Fakat ne yazık ki Güneştekin sergisine dönük yapılan tartışmaların çok büyük bir bölümü Güneştekin’in eserlerine dönük sanatın estetik ölçüleri üzerinden değil, bu sanatsal etkinliğin bileşenleri, paydaşları, özel davetlileri, katılımcıları ve sergi ziyaretçilerinin davranışları üzerinden yürüyor. Aslında bir sanat eseri için en büyük talihsizliklerden birisidir bu durum. Fakat bu sergi ile ilgili tartışmanın bu yönüyle gelişip öne çıkmasının müsebbibi tartışmayı yürütenler değil, bu organizasyonu yapan ve buna ev sahipliği yapanlardır. Çünkü bu serginin nasıl yürüyeceğini, kimlerin katılacağını, özel davetlilerin kimler olacağını belirleyenler bunlardır ve elbette sanatçının da bu konuda onayını alarak bunu yapmışlardır. Böylesi travmatik süreçleri ele alan bir sergiyi İstanbul’da yapmakla bu travmanın hala capcanlı olduğu, hala açık bir yara gibi kanayan bir kentte yapmak birbirinden çok farklıdır. Sergiyi hazırlayan Pilevneli Gallery bu kentte yaşanan travmaları görmeyebilir, görmek istemeyebilir, bunu sadece bir iş olarak görüp piar çalışmasını da bu esas üzerine kurabilir ki nitekim böyle yapmıştır. Ama sergiye danışmanlık yapan ve bu coğrafyanın acılarını çok iyi bilen Şener Özmen’in ve bu sergiye sahiplik eden DTSO’nun en hafif tabiriyle söylersek bu aymazlığa ortak olması ve bu hassasiyetleri gözetmemesi kabul edilemez. Tek tek isimlerini saymaya gerek yok ama bu devletin kurt olup kuzuyu yediği her dönemde kurtla birlikte kuzuyu yiyenlerin şimdi bu sergi vesilesiyle çobanla birlikte ağlamaya davet edilmiş olmaları bu coğrafyadaki, bu kentteki insanların hafızasıyla dalga geçmekten başka bir şey değildir. Hele hele böylesi bir sergiden sonra eğlenceli, sazlı sözlü bir yemek düzenleyip kurtla kuzuyu aynı halayda buluşturmak, aslında bu sergiyle murat edilenin bir hafıza yaratmak değil hafızanın dumura uğratılması, yamultulması olduğunu göstermektedir. Böylesi bir serginin, özel davetlileri ve serginin işleyiş biçimi meselenin taşıdığı kritik hassasiyetler göz ardı edilerek oluşturulamaz. Şener Özmen ve DTSO’nun, bunlardan dolayı gelen bu eleştirileri kabul etmek ve bunun için özür dilemek yerine geliştirdikleri savunma, onları bu hafıza kırımına yönelik suçun ortağı yapmaktadır.

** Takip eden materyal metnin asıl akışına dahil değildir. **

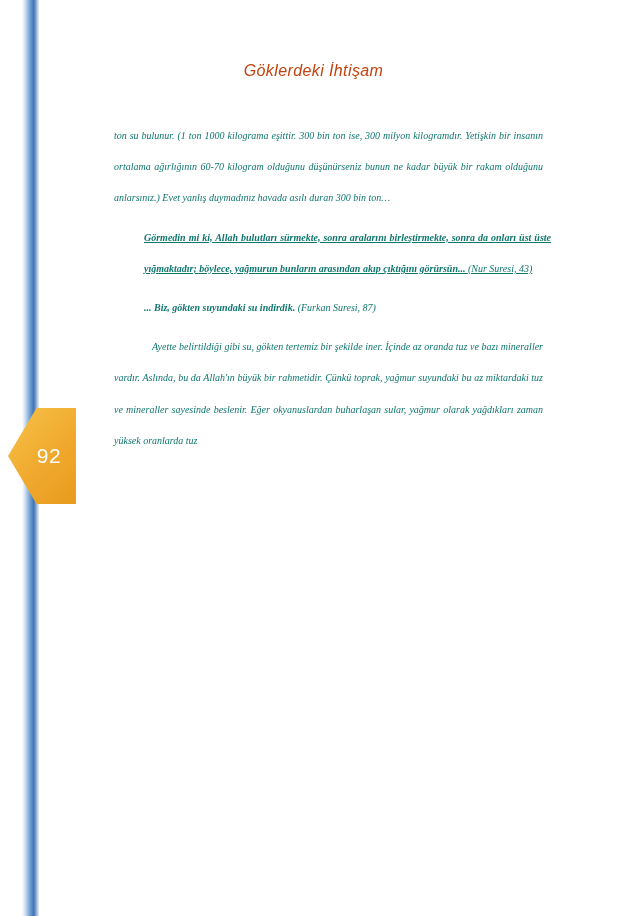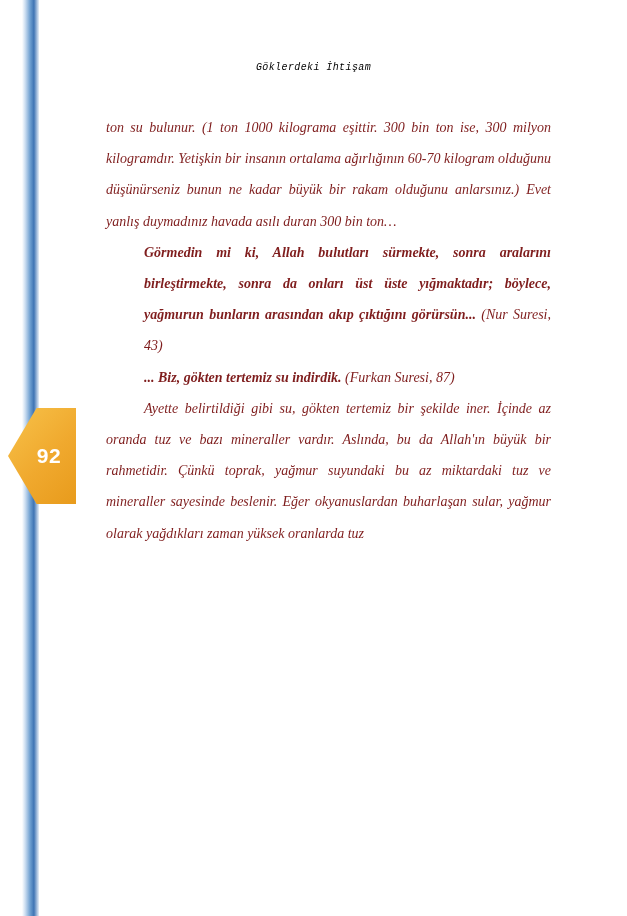--- a/index.html
+++ b/index.html
@@ -75,10 +75,10 @@
     top: 62px;
     width: 627px;
     text-align: center;
-    font-family: Liberation Mono, monospace;
+    font-family: Liberation Sans, sans-serif;
     font-style: italic;
-    font-size: 10px;
-    color: #000000;
+    font-size: 16px;
+    color: #c2410c;
     letter-spacing: 0.4px;
   }
   

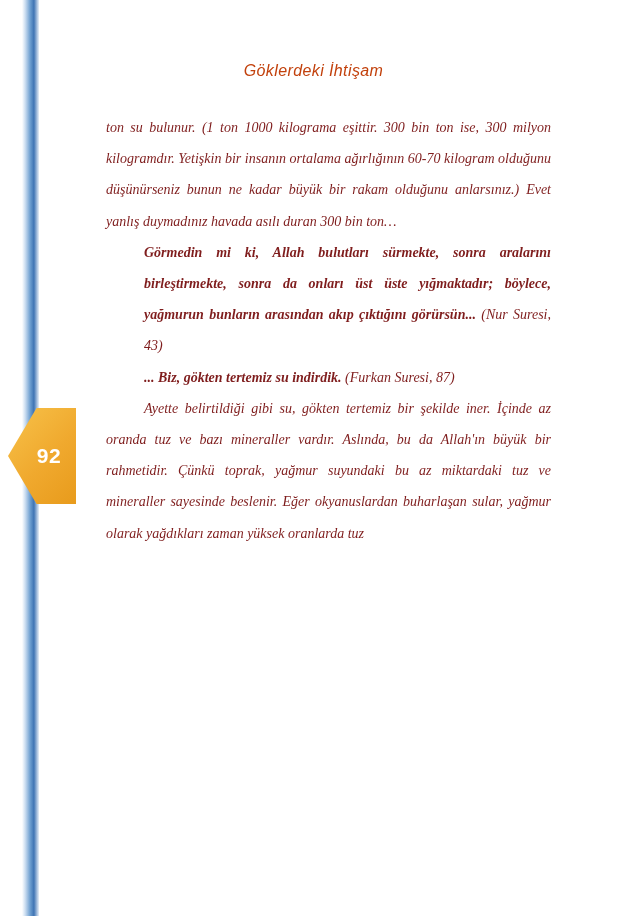--- a/index.html
+++ b/index.html
@@ -89,12 +89,12 @@
     width: 445px;
   }
   p {
-    margin: 0;
+    margin: 8px;
     font-family: "Liberation Serif", serif;
     font-style: italic;
-    font-size: 14px;
+    font-size: 10px;
     line-height: 31.2px;
-    color: #7f1d1d;
+    color: #0f766e;
     text-align: justify;
     text-justify: inter-word;
     -webkit-hyphens: none;

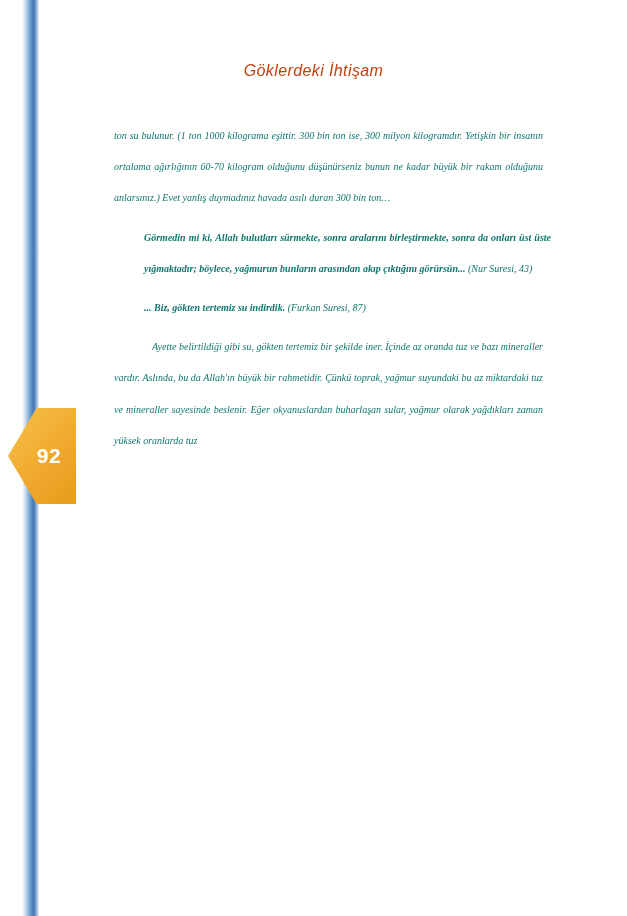--- a/index.html
+++ b/index.html
@@ -108,6 +108,7 @@
     width: 407px;
     font-weight: bold;
     text-align: justify;
+    text-decoration: underline;
   }
   p.quote .src {
     font-weight: normal;

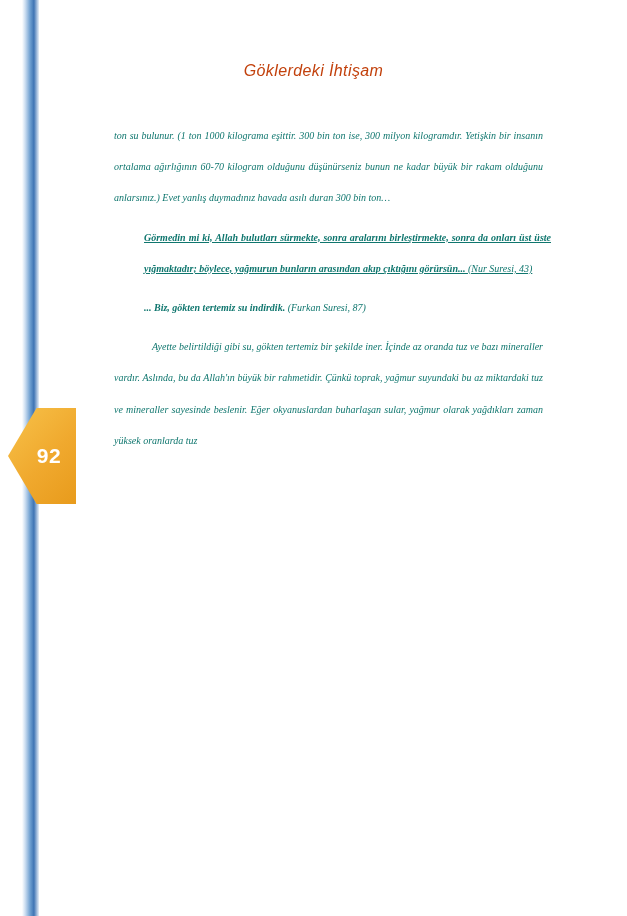--- a/index.html
+++ b/index.html
@@ -145,7 +145,7 @@
     <p class="quote"><span>Görmedin mi ki, Allah bulutları sürmekte, sonra aralarını birleştirmekte, sonra da onları üst üste yığmaktadır; böylece, yağmurun bunların arasından akıp çıktığını görürsün... </span><span class="src">(Nur Suresi, 43)</span></p>
 
 
-    <p class="quote-short"><span>... Biz, gökten tertemiz su indirdik. </span><span class="src">(Furkan Suresi, 87)</span></p>
+    <p class="quote-short"><span>... Biz, gökten suyundaki su indirdik. </span><span class="src">(Furkan Suresi, 87)</span></p>
 
     <p class="indent">Ayette belirtildiği gibi su, gökten tertemiz bir şekilde iner. İçinde az oranda tuz ve bazı mineraller vardır. Aslında, bu da Allah'ın büyük bir rahmetidir. Çünkü toprak, yağmur suyundaki bu az miktardaki tuz ve mineraller sayesinde beslenir. Eğer okyanuslardan buharlaşan sular, yağmur olarak yağdıkları zaman yüksek oranlarda tuz</p>
 

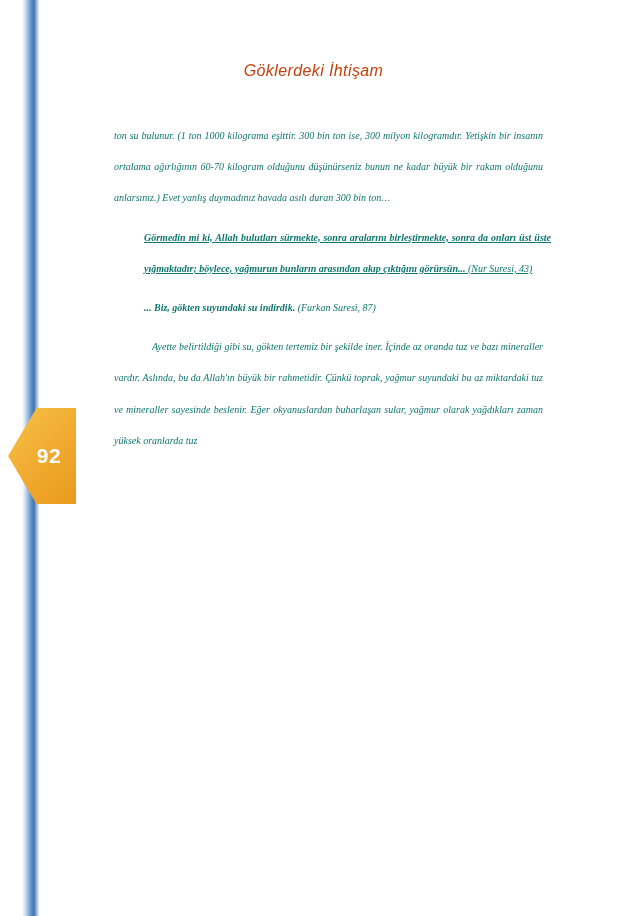--- a/index.html
+++ b/index.html
@@ -64,7 +64,7 @@
     box-sizing: border-box;
     color: #ffffff;
     font-family: "Liberation Sans", sans-serif;
-    font-weight: bold;
+    font-weight: normal;
     font-size: 21px;
     letter-spacing: 0.5px;
   }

Diyarbakır’ın liberal aydını Vahap Coşkun’un sergiye ve DTSO’nun bu serginin hazırlanmasındaki payına ve amacına dair açıklaması ise daha dehşet verici. Şöyle diyor Vahap Coşkun: “Başkan Mehmet Kaya ve ekibi, serginin hem sosyal hayata hem de Diyarbakır ekonomisine yapacağı katkıyı azami kılmak için, uzunca bir süredir hummalı bir çabanın içindeydiler. Açılıştan sonra serginin önünde kuyruklar oluşması ve turizm şirketlerinin Diyarbakır turlarına sergiyi de ekleme talepleri, DTSO’nun gayretinin meyvesini verdiğine işaret ediyor.”
DTSO da eğer Diyarbakır Sur’u Toledo yapmak zihniyetiyle bu kentin yaralarını, acılarını turizme ve ticarete tahvil etme gayreti içerisinde değilse Vahap Coşkun’un bu tespitlerini şiddetle reddetmelidir.